Martha S. Jones is a distinguished writer, historian, legal scholar, and public intellectual deeply engaged with the politics, culture, and poetics of Black America. Her multifaceted career spans academia, public speaking, and writing for diverse audiences across books, newspapers, Substack (Hard Histories JHU), and social media platforms. Professor Jones finds intellectual nourishment and inspiration in archives and museum galleries, constantly seeking discovery and engaging with art that challenges and enriches her perspectives.

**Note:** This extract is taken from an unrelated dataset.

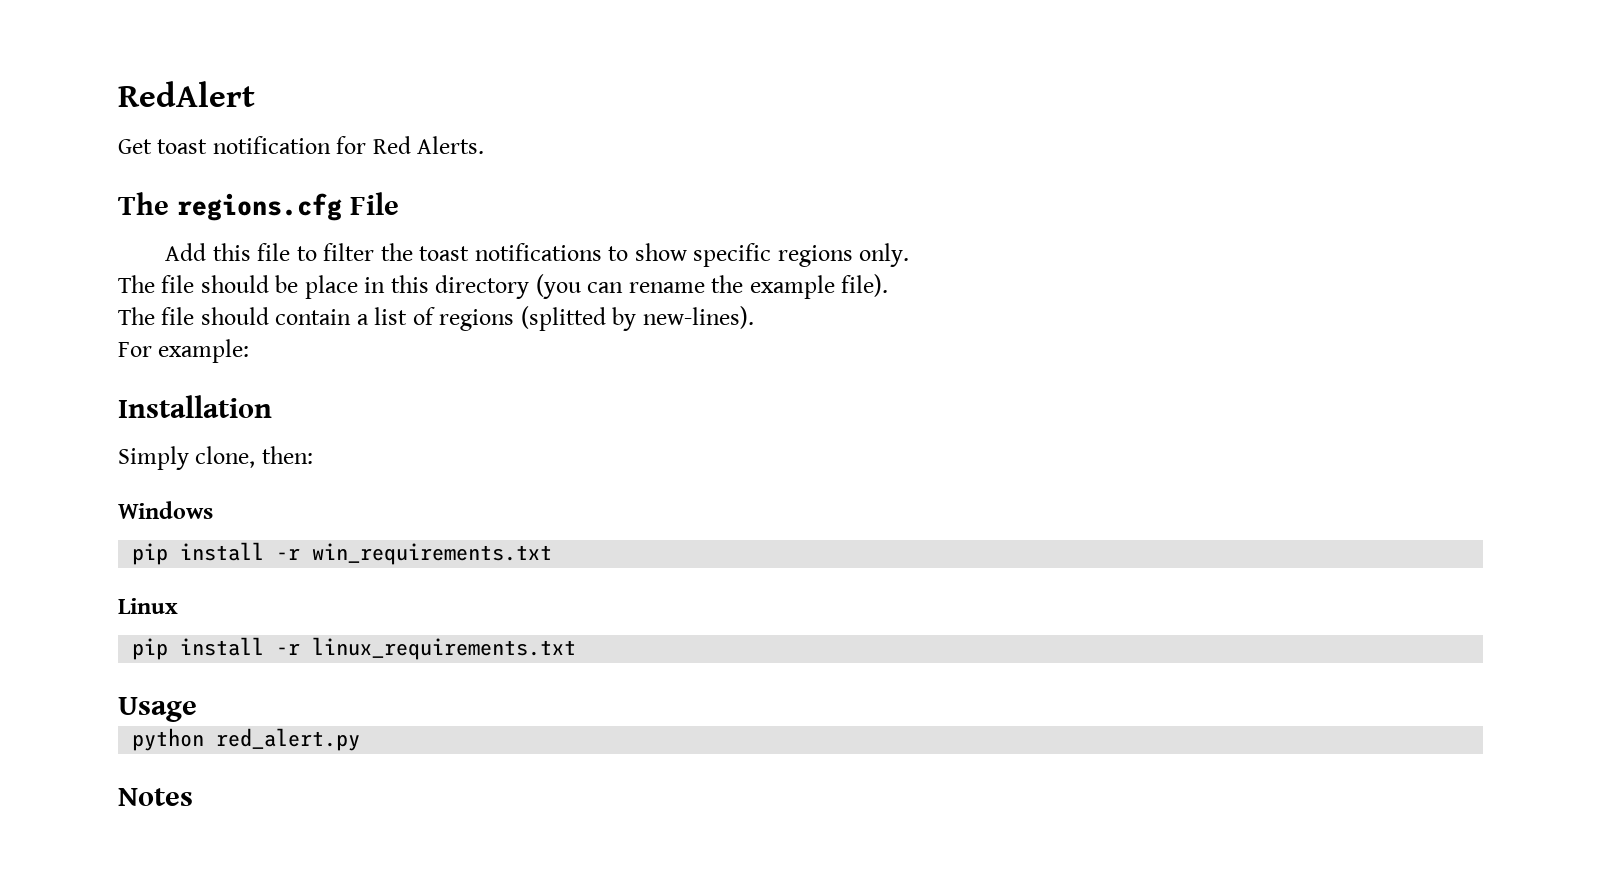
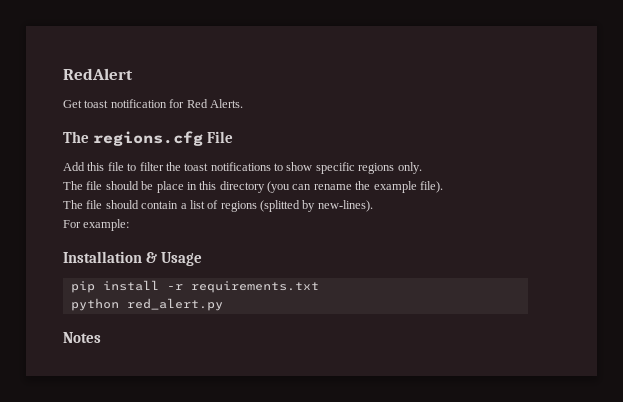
[118,446,313,470] [118,501,213,519] [132,542,553,565] [118,598,178,614] [132,637,577,660] [118,697,197,722] // Simply clone, then: // Windows // pip install -r win_requirements.txt // Linux // pip install -r linux_requirements.txt // Usage -> [146,252,203,266] [70,280,319,293] & Usage // pip install -r requirements.txt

Her creative foundation rests upon the personal essay, culminating in her forthcoming book, The Trouble of Color: An American Family Memoir (2025). This highly anticipated memoir explores her personal journey through race and color, tracing generations of her ancestors. Readers will recognize her meticulous historian’s approach interwoven with her deeply personal reflections on inheriting the complexities of the color line, from the historical burdens of slavery and sexual violence to the nuances of passing and colorism. Her essays, which have appeared in esteemed venues such as CNN, Michigan Quarterly Review, and Claudia Rankine’s Racial Imaginary Institute, have paved the way for the comprehensive narrative in The Trouble of Color.

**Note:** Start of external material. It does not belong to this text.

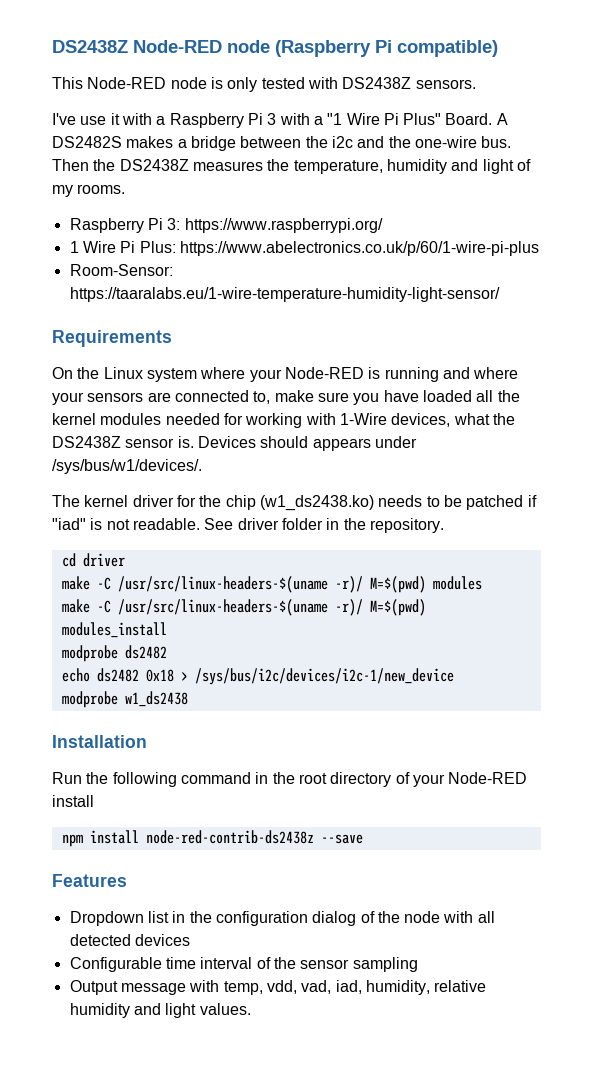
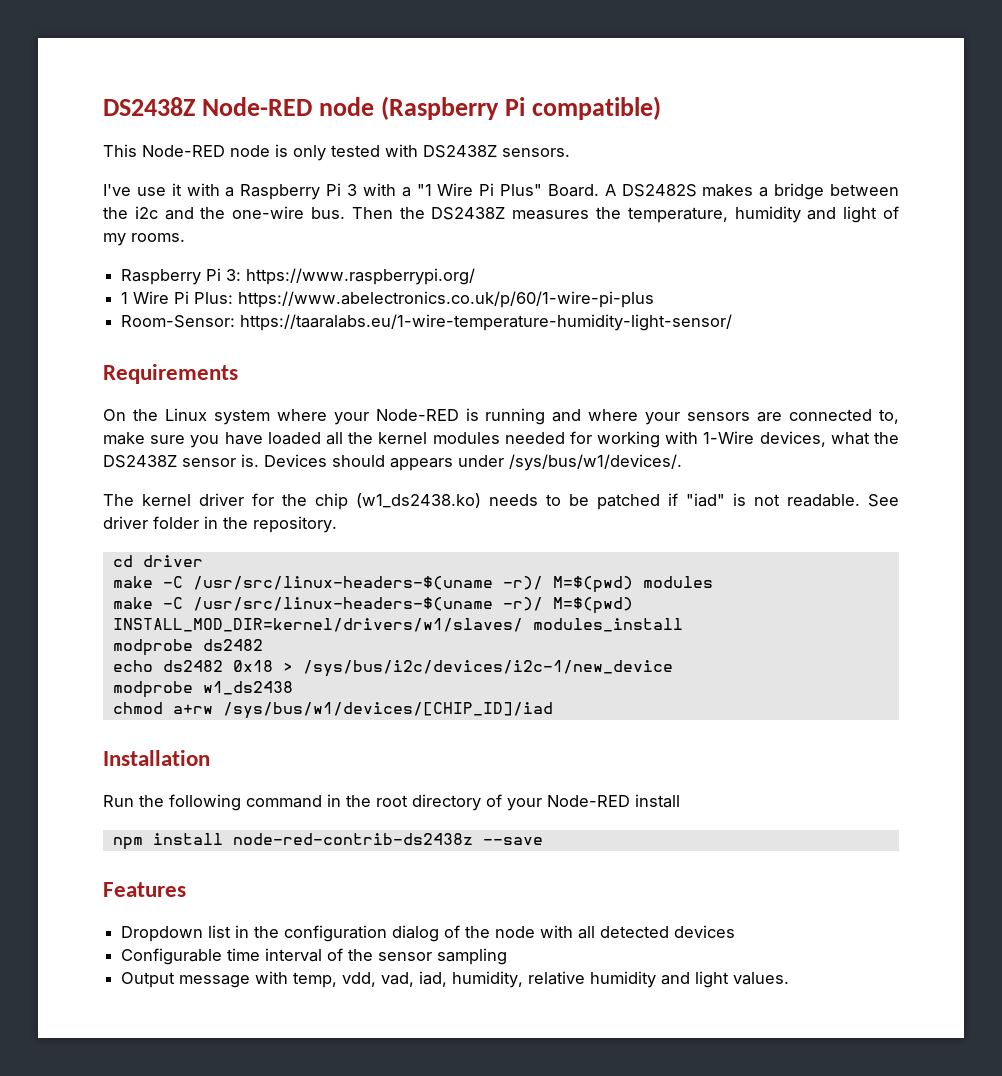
(426, 607) none -> [112,618,523,632] INSTALL_MOD_DIR=kernel/drivers/w1/slaves/
(188, 699) none -> [112,702,553,719] // chmod a+rw /sys/bus/w1/devices/[CHIP_ID]/iad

Professor Martha S. Jones is celebrated for her prize-winning historical scholarship that examines vast epochs of American history. Her works delve into foundational issues from slavery and the nation’s founding to the Civil War and Reconstruction, the women’s suffrage movement, the Jim Crow era, and the modern Civil Rights movement, extending to contemporary issues of race and identity. Her acclaimed 2020 book, Vanguard: How Black Women Broke Barriers, Won the Vote, and Insisted on Equality for All, meticulously chronicles the protracted struggle for voting rights, highlighting the pivotal roles of Black women from early preachers to figures like Kamala Harris. In Birthright Citizens: A History of Race and Rights in Antebellum America (2018), she offers a groundbreaking reinterpretation of U.S. citizenship as actively shaped by Black American activism and resilience. Grounded in women’s history and Black feminist theory, her foundational works include the edited volume Toward an Intellectual History of Black Women (2015) and All Bound Up Together: The Woman Question in African American Public Culture: 1830 to 1900 (2007), establishing her as a leading voice in these fields.

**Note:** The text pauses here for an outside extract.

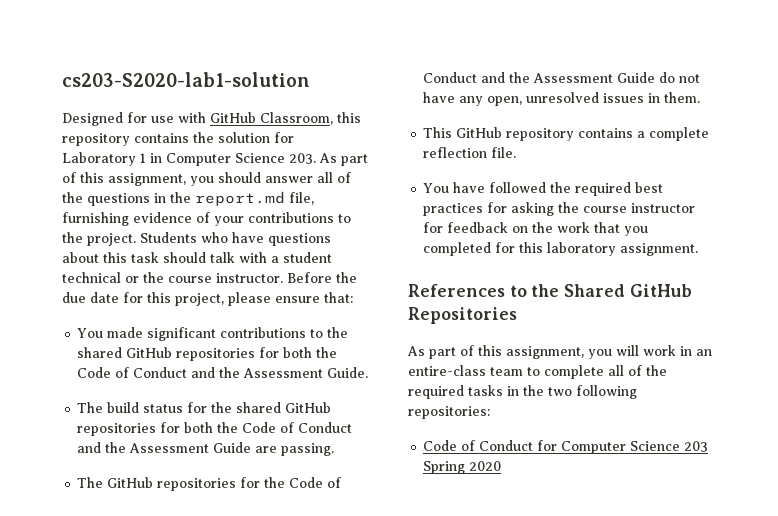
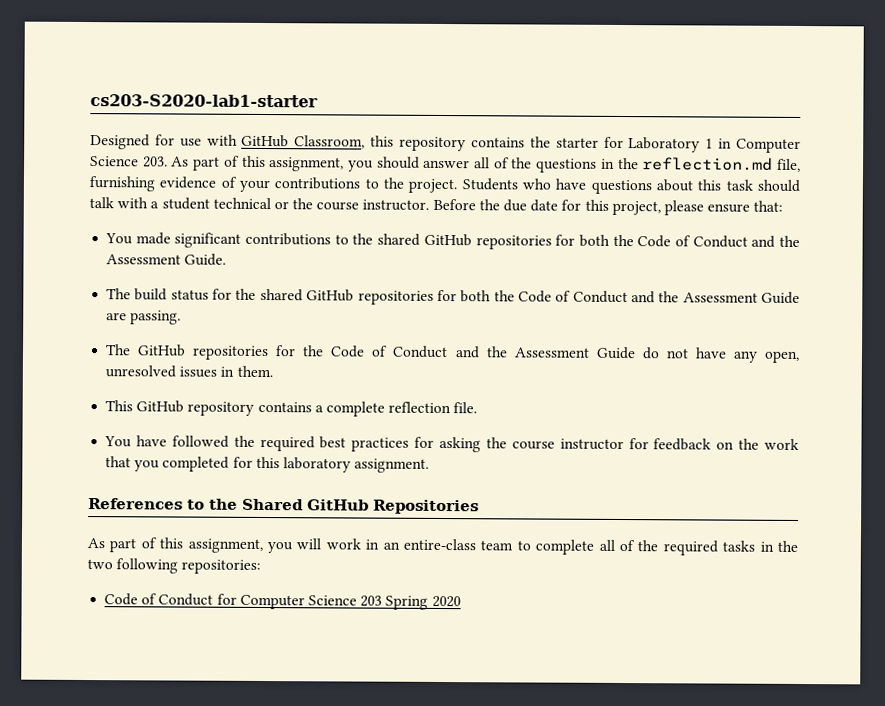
[62,72,310,87] cs203-S2020-lab1-solution -> [90,94,318,108] cs203-S2020-lab1-starter
[218,132,270,143] solution -> [555,137,599,148] starter
[195,191,285,206] report.md -> [642,157,774,171] reflection.md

Her impactful scholarship has garnered extensive recognition, including prestigious book prizes from the Los Angeles Times, the American Historical Association, the Organization of American Historians, and the American Society for Legal History. In Fall 2024, ASLH honored her with honorary fellow status, its highest accolade. Her alma maters have also bestowed significant honors: an honorary Doctor of Laws from the CUNY School of Law (2019), the Dean’s Award for Distinguished Achievement from Columbia University (2021), and induction into the Hunter College Hall of Fame (2024). Professor Jones has also held fellowships at distinguished institutions such as the Wissenschaftskolleg zu Berlin, the American Council of Learned Societies, and the National Humanities Center. She is an elected member of esteemed societies including the American Antiquarian Society, the Society of American Historians, and the Massachusetts Historical Society. In 2023, President Joe Biden appointed her to the Permanent Committee on the Oliver Wendell Holmes Devise, further cementing her influence in legal and historical scholarship.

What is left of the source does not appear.